CPAC is a nearly 40-year-old event held by the American Conservative Union annually, and has been likened to a “Mardi Gras for the Right.” According to Alyssa Farah, the communications director of the College Republican National Committee who has attended the conference every year since she was a freshman at Patrick Henry College, “its giant strategy session meets party.” By day, it’s a frantic political networking event, with attendees “going in and out of different speakers and trying to brush elbows.” By night, it becomes “a much more informal atmosphere” with “cocktail receptions,” culminating in the Reaganpalooza party on the last night of the conference, held at the Teatro Goldoni, a pricy Italian restaurant on K Street.

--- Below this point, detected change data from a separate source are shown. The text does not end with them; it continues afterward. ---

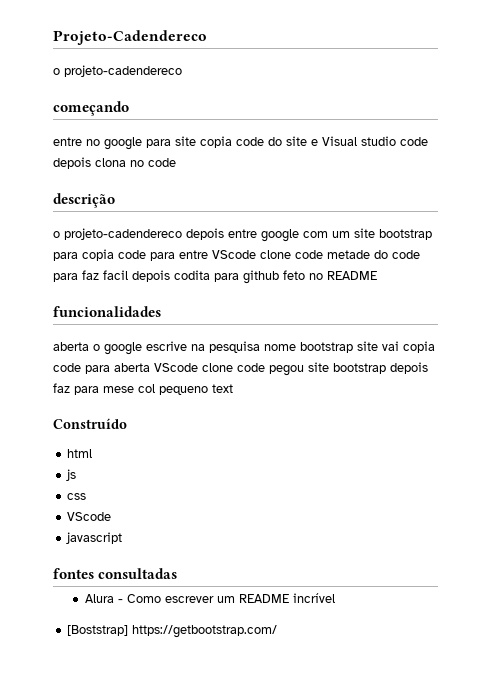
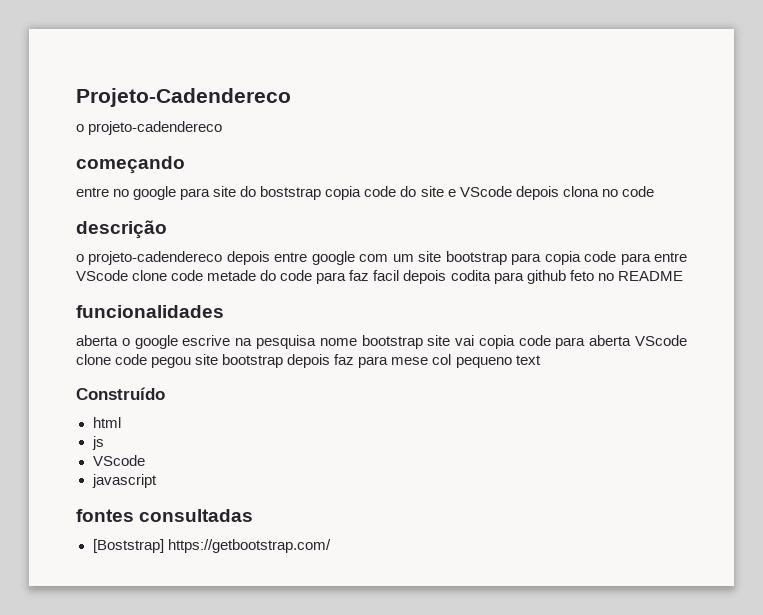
- entre no google para site copia code do site e Visual studio code depois clona no code
+ entre no google para site do boststrap copia code do site e VScode depois clona no code
- css
- Alura - Como escrever um README incrível

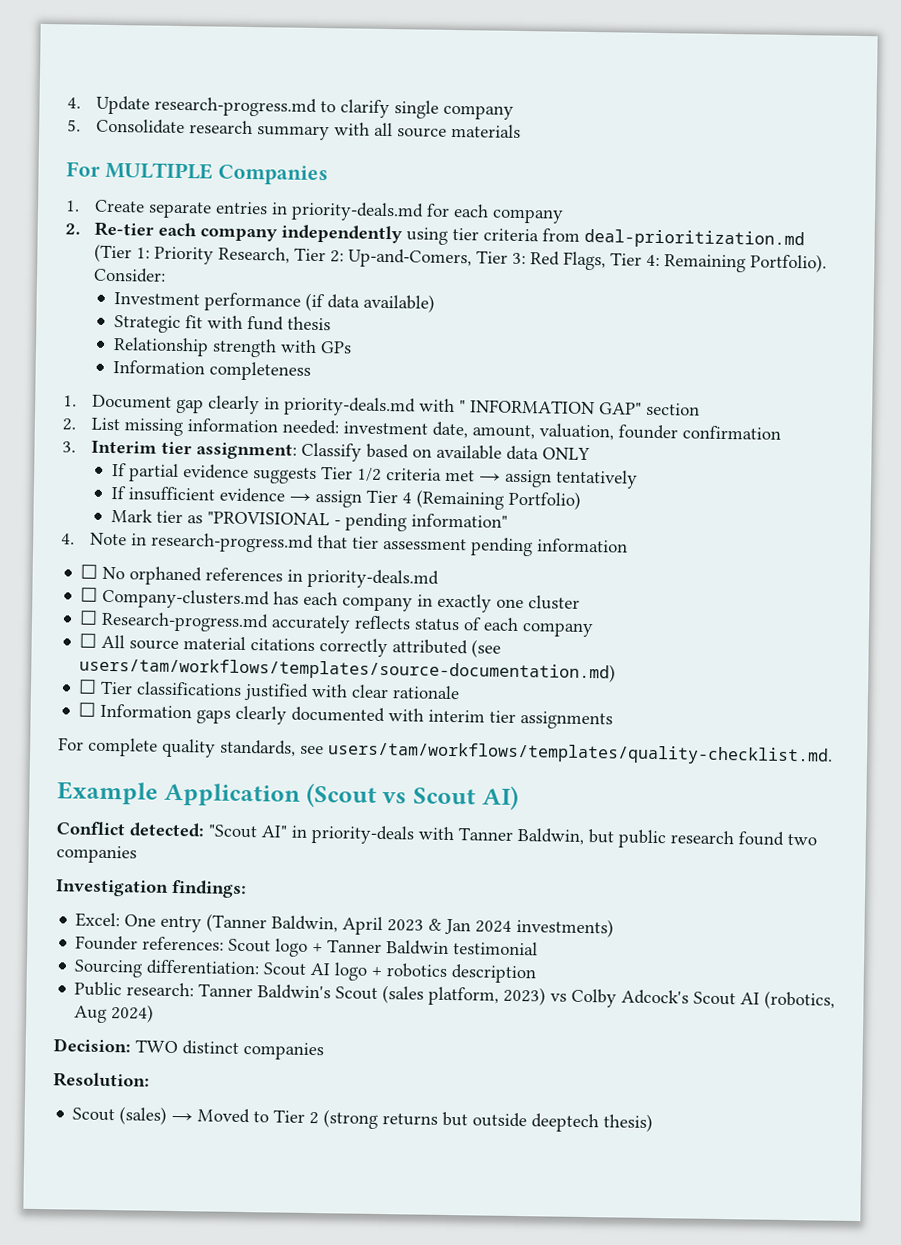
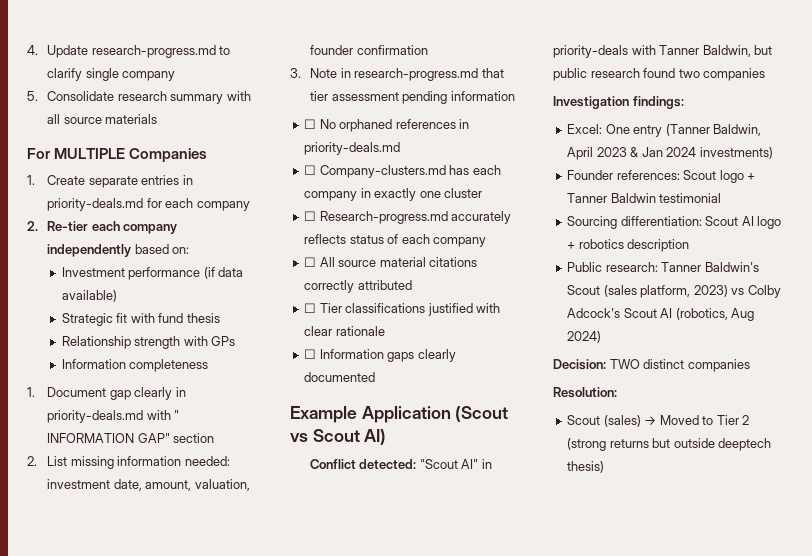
- 2. Re-tier each company independently using tier criteria from deal-prioritization.md (Tier 1: Priority Research, Tier 2: Up-and-Comers, Tier 3: Red Flags, Tier 4: Remaining Portfolio). Consider:
+ 2. Re-tier each company independently based on:
- 3. Interim tier assignment: Classify based on available data ONLY
- If partial evidence suggests Tier 1/2 criteria met → assign tentatively
- If insufficient evidence → assign Tier 4 (Remaining Portfolio)
- Mark tier as "PROVISIONAL - pending information"
- 4. Note in research-progress.md that tier assessment pending information
+ 3. Note in research-progress.md that tier assessment pending information
- ☐ All source material citations correctly attributed (see users/tam/workflows/templates/source-documentation.md)
+ ☐ All source material citations correctly attributed
- ☐ Information gaps clearly documented with interim tier assignments
- For complete quality standards, see users/tam/workflows/templates/quality-checklist.md.
+ ☐ Information gaps clearly documented

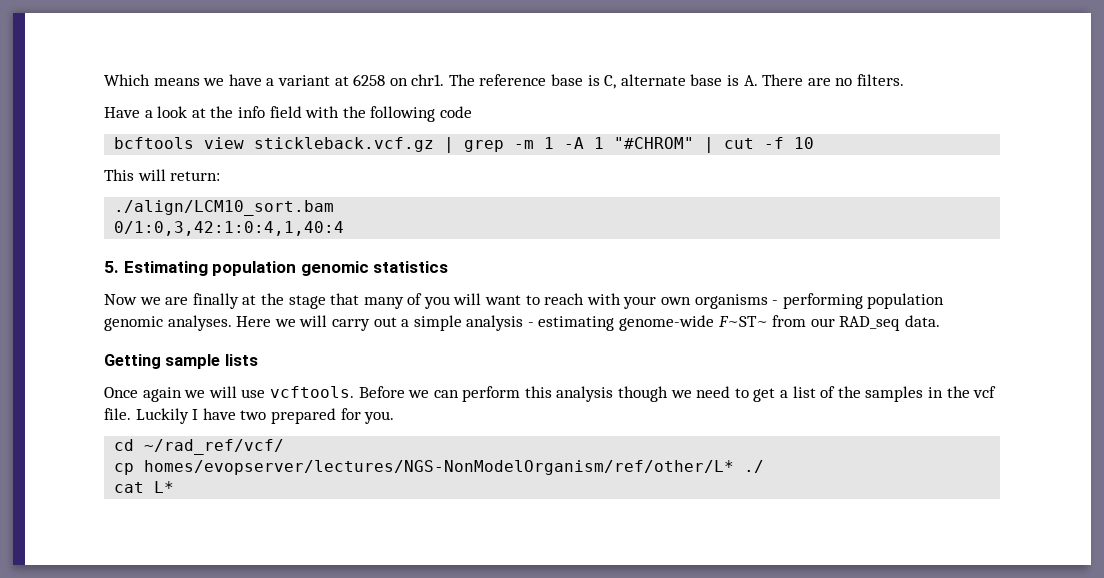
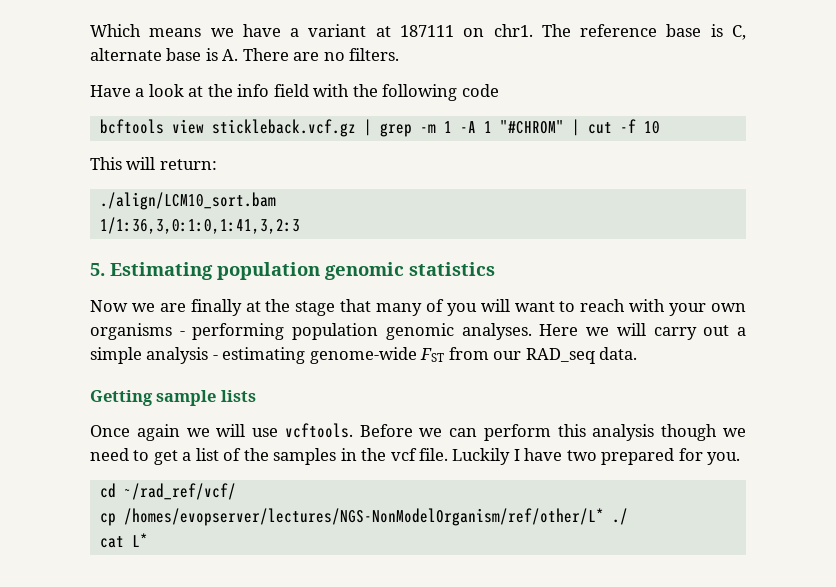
- Which means we have a variant at 6258 on chr1.
+ Which means we have a variant at 187111 on chr1.
- 0/1:0,3,42:1:0:4,1,40:4
+ 1/1:36,3,0:1:0,1:41,3,2:3
- Here we will carry out a simple analysis - estimating genome-wide F~ST~ from our RAD_seq data.
+ Here we will carry out a simple analysis - estimating genome-wide FST from our RAD_seq data.
- cp homes/evopserver/lectures/NGS-NonModelOrganism/ref/other/L* ./
+ cp /homes/evopserver/lectures/NGS-NonModelOrganism/ref/other/L* ./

The event in recent years also been has been punctuated with controversy over the participation of a GLBT Republican group, GOProud. Its participation in the past sparked controversy, as other social-conservative organizations like the Family Research Council and the Concerned Women of America boycotted in protest. This year, however, GOProud was dropped as a co-sponsor. (Although to balance things out, CPAC excluded the John Birch Society as well). According to GOProud Executive Director Jimmy LaSalvia, “this was the best thing that ever happened” to the organization, which advocates for “gay conservatives and their allies.” He said “all the folks that ranted and raved did nothing but good stuff [and] raise[d] our credibility, membership and budget.”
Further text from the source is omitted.